**Given records**.
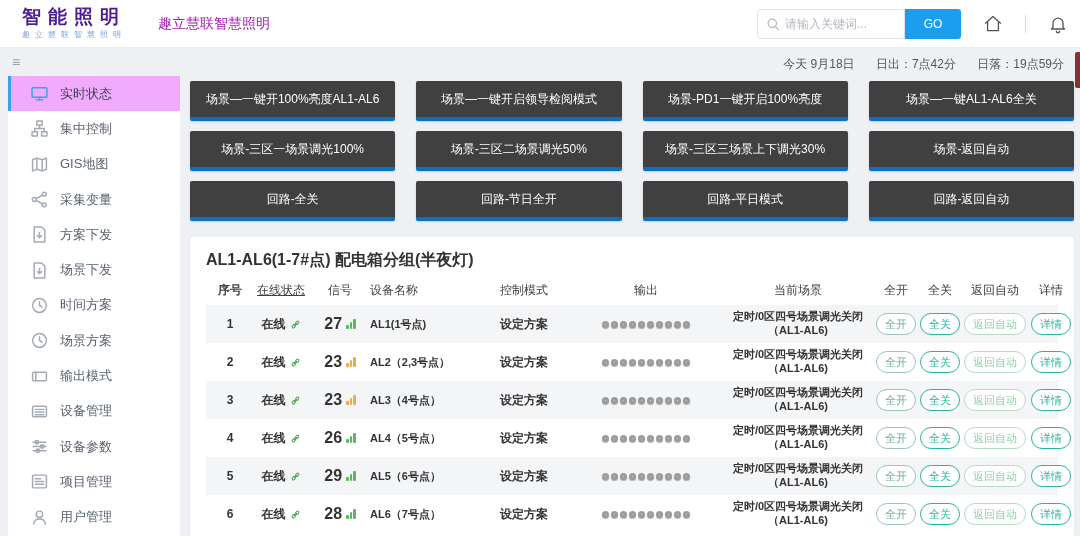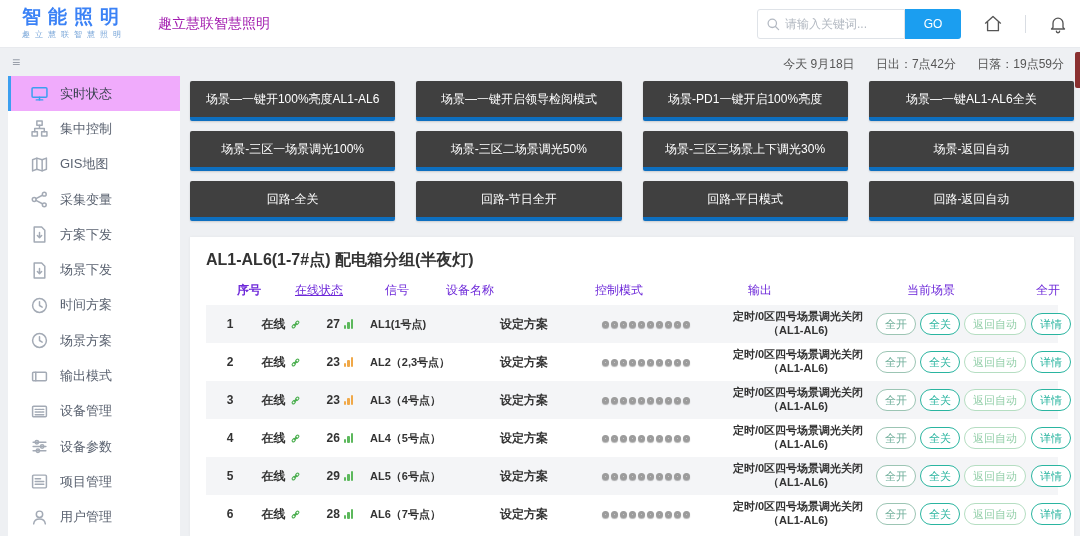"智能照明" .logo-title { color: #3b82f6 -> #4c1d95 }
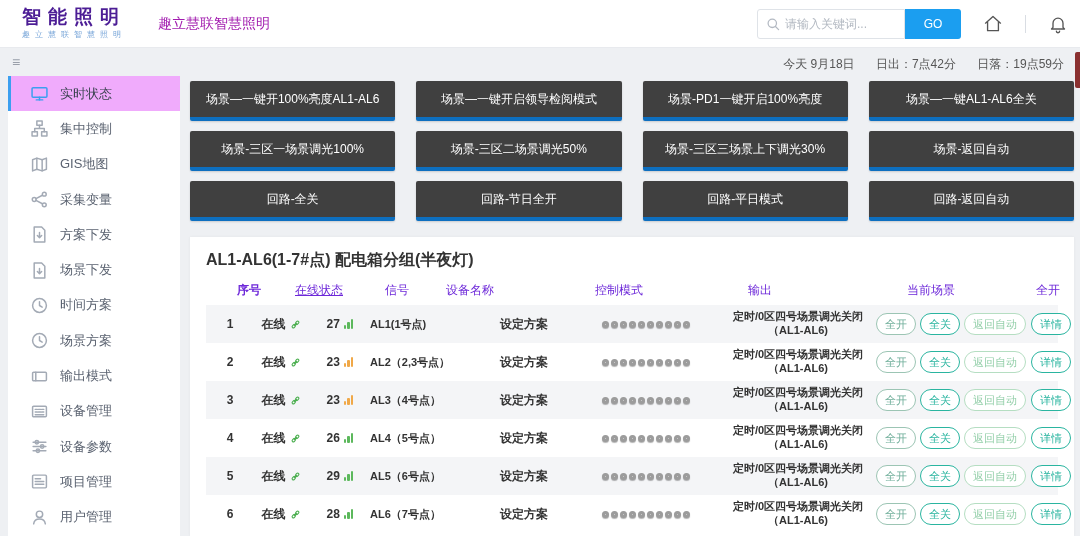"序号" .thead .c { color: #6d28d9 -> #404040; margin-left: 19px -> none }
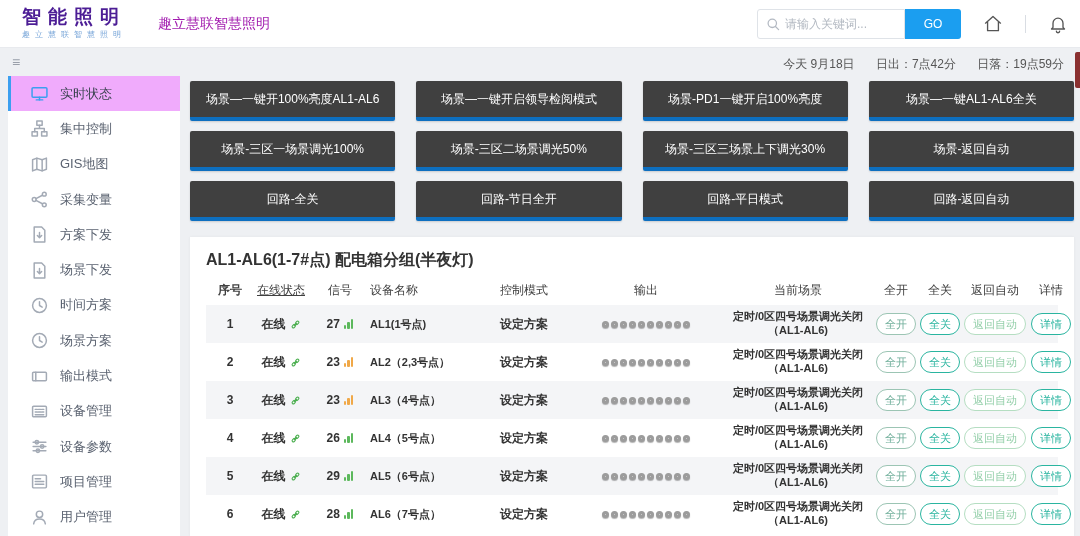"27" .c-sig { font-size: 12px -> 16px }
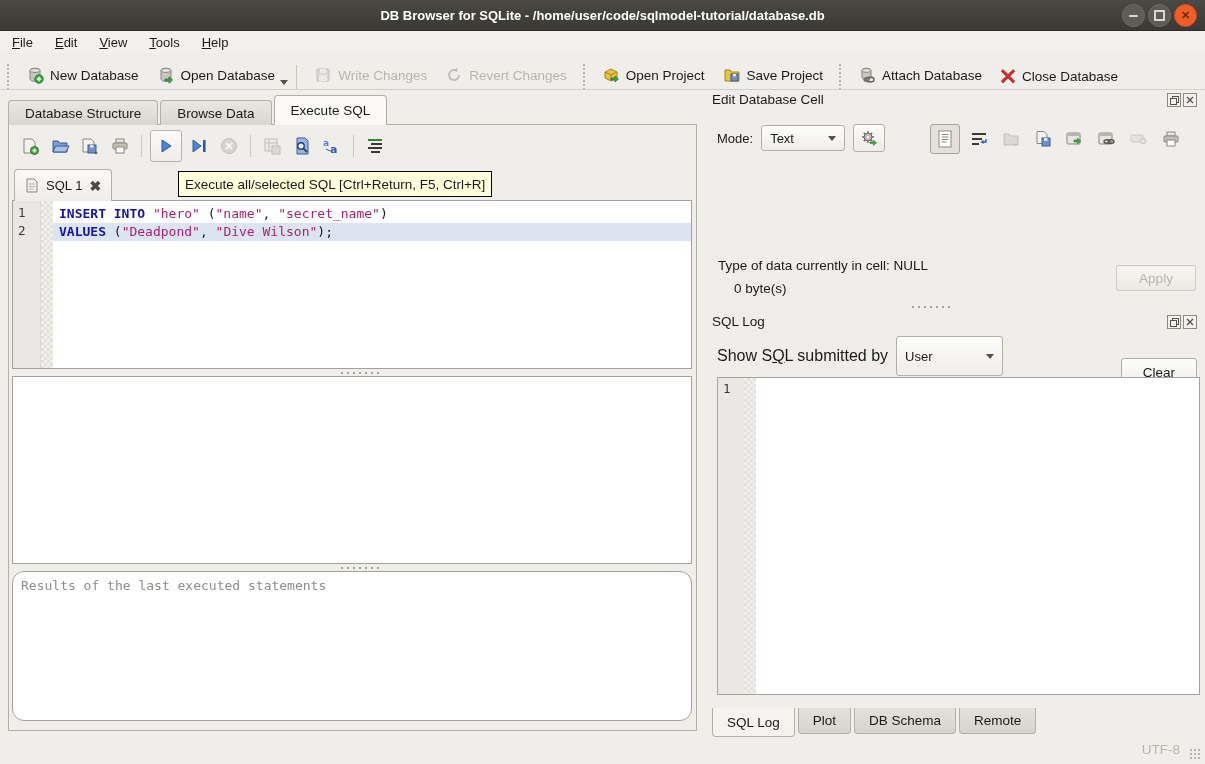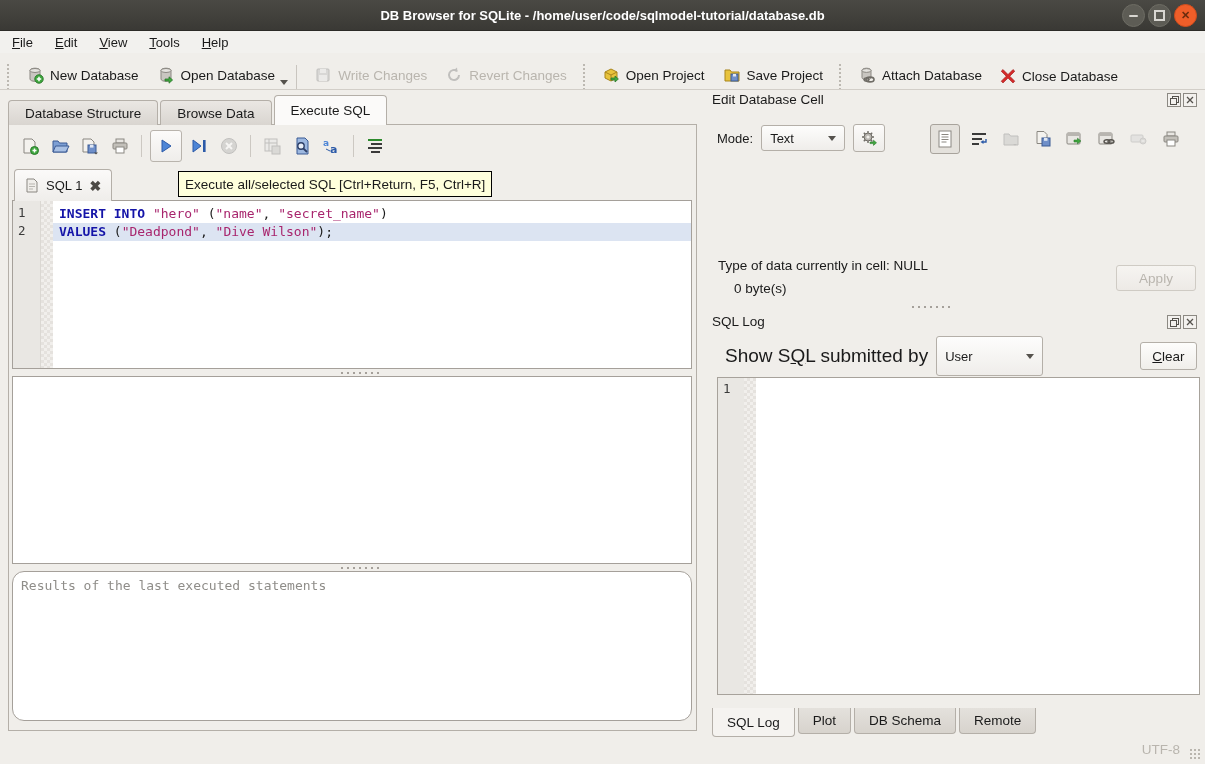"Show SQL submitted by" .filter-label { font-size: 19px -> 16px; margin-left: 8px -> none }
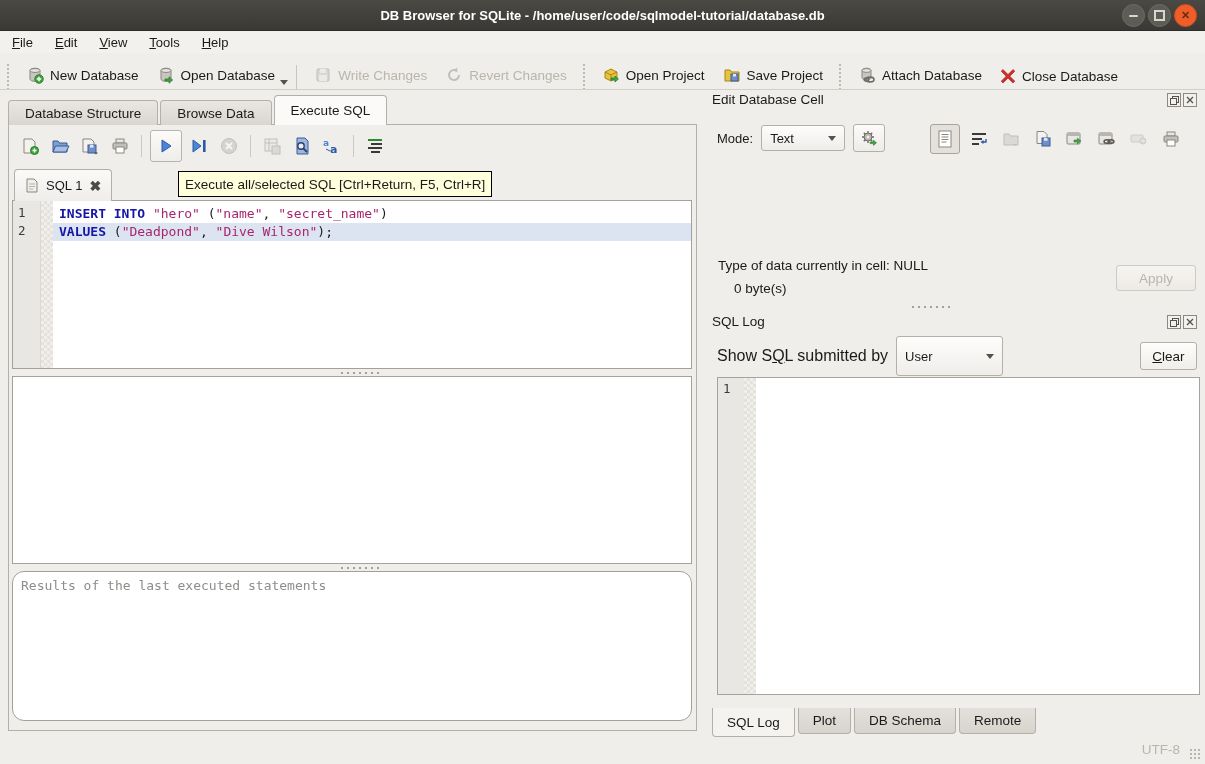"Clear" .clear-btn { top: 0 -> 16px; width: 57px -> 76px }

**What the exercise asks**. Locate the line containing "font-size: 12px ->" in the material above, then repeat it and every later line exactly, with no pictures.

**Answer area**.
"27" .c-sig { font-size: 12px -> 16px }
"Show SQL submitted by" .filter-label { font-size: 19px -> 16px; margin-left: 8px -> none }
"Clear" .clear-btn { top: 0 -> 16px; width: 57px -> 76px }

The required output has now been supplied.